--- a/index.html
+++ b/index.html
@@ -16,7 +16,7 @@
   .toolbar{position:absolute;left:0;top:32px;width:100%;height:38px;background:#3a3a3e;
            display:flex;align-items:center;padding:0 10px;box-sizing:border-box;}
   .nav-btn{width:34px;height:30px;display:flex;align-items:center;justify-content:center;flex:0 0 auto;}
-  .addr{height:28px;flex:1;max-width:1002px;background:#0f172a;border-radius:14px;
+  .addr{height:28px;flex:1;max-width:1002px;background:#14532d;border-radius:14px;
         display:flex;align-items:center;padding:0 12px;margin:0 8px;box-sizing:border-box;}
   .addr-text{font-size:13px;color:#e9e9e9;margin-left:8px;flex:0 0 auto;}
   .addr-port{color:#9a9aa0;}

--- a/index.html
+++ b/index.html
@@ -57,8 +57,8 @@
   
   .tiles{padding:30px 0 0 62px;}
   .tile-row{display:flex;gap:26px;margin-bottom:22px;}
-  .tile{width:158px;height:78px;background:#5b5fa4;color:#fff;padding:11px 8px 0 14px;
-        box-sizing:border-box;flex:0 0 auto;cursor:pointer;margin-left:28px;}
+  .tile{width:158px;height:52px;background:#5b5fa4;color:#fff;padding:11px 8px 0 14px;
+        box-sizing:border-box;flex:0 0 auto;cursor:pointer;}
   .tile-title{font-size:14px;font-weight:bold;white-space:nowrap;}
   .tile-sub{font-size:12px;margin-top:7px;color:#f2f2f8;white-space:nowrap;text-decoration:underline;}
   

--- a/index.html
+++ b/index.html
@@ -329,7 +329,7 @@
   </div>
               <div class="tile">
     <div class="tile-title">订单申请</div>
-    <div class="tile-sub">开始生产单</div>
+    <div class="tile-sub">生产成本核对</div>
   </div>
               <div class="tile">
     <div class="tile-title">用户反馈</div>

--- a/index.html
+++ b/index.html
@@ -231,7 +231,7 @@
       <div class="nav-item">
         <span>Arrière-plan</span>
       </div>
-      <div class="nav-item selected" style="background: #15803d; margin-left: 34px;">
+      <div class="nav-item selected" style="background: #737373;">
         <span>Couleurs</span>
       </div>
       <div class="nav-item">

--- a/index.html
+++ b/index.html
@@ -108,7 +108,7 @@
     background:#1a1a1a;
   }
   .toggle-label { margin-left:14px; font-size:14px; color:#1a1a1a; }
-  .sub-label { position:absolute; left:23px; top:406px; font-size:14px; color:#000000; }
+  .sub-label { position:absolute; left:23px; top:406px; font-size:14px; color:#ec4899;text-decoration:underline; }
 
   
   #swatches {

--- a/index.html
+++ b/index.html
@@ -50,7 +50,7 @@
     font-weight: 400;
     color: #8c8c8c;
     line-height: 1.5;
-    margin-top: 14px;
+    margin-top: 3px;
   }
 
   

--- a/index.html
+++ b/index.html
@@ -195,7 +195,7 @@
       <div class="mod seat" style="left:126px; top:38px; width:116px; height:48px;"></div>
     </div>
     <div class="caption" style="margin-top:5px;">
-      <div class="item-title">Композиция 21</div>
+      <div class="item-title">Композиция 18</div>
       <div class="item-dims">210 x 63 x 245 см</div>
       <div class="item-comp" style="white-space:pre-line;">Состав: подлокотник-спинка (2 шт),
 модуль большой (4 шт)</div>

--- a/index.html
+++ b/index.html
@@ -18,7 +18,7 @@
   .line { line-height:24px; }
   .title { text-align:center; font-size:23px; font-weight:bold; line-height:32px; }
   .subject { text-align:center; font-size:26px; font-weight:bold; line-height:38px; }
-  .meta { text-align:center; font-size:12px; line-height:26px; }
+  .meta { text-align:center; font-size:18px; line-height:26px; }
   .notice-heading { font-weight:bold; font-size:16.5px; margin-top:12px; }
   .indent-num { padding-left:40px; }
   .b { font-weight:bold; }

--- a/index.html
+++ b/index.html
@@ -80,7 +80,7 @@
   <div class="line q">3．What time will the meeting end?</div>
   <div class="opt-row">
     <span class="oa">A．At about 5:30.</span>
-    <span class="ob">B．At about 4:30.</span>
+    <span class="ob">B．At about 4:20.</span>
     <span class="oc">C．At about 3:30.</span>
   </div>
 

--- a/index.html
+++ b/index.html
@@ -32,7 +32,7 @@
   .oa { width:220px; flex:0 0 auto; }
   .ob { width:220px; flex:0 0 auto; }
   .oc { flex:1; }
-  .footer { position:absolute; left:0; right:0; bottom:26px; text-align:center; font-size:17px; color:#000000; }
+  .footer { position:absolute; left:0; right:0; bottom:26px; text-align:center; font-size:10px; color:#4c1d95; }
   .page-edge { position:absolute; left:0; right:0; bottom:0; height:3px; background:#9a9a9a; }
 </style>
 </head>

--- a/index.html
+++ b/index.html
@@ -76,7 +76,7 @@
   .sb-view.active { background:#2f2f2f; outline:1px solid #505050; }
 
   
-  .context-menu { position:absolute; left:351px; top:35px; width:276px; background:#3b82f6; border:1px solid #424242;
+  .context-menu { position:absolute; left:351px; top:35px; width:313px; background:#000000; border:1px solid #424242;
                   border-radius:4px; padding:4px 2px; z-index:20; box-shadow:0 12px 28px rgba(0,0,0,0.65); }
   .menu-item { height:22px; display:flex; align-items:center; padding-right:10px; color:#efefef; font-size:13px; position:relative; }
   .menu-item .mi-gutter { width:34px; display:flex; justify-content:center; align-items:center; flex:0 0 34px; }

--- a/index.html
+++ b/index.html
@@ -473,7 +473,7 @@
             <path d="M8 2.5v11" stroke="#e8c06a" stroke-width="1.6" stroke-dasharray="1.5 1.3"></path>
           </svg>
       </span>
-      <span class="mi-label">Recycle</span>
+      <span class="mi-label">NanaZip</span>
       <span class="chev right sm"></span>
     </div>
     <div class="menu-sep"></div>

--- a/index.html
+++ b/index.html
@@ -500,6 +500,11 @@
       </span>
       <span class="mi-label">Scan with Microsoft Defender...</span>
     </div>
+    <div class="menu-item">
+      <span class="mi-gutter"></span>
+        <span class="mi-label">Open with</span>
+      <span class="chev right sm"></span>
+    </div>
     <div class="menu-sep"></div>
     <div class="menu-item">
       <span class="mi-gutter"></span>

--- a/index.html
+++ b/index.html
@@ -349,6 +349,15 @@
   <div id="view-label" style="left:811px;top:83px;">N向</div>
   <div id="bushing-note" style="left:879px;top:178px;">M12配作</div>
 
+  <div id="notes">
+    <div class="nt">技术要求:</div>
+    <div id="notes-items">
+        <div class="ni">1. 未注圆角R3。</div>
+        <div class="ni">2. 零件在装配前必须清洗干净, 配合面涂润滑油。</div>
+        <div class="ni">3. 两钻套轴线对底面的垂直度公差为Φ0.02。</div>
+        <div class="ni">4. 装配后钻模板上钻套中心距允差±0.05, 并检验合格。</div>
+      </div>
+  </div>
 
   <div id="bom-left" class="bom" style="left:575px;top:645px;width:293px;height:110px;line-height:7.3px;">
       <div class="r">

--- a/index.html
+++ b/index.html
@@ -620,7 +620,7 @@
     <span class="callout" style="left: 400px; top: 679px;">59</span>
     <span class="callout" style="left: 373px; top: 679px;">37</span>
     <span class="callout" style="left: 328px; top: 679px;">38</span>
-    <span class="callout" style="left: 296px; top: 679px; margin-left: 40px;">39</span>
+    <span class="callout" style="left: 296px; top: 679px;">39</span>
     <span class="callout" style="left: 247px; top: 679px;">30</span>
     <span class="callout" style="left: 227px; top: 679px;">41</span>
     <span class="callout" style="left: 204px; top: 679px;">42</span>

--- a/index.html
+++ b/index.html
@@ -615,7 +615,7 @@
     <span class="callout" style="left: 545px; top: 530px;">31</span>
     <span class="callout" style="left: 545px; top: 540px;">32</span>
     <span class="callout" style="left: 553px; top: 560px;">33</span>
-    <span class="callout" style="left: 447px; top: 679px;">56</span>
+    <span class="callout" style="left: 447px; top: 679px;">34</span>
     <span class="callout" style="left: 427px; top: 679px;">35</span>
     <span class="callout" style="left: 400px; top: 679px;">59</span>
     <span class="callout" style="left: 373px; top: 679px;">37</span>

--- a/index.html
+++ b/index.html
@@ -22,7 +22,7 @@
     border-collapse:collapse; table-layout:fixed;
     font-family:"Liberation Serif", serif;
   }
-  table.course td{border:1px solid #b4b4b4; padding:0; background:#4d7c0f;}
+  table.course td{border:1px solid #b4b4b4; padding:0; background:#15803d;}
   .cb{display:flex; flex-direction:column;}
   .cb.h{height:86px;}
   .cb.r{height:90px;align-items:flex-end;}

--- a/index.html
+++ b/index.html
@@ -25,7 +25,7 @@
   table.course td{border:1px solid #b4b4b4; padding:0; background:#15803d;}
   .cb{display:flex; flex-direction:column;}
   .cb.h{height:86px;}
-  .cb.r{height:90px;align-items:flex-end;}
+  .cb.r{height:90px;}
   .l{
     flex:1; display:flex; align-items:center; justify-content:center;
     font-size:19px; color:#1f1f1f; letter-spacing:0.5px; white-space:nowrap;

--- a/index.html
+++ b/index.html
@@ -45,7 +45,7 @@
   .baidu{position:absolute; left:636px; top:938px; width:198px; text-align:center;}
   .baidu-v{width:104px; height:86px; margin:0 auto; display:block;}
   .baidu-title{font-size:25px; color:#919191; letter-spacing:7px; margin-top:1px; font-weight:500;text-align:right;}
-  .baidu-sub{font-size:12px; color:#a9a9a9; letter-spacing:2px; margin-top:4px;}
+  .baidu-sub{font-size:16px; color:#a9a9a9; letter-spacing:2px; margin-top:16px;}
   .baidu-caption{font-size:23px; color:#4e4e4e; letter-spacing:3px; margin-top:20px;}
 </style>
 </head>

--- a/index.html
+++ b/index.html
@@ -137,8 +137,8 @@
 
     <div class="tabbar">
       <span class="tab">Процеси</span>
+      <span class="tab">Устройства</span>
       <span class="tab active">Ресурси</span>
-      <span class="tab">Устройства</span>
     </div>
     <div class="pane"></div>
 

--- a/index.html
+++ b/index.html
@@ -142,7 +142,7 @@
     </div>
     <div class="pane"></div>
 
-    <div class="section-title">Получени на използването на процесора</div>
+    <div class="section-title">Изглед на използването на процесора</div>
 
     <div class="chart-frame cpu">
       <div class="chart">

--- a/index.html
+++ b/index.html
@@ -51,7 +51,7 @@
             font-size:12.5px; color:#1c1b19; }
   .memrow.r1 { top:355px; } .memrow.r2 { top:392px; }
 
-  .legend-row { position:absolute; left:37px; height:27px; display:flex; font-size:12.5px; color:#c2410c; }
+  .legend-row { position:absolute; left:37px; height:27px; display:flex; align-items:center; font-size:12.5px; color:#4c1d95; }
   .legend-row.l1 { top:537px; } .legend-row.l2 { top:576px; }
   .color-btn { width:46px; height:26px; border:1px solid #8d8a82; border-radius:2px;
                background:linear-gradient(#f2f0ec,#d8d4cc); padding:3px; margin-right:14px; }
━━━━━━━━━━
**What you should do**
Tally the lines in the listing that contain the string "cursor", then report that tally alone.

**Exercise answer**
2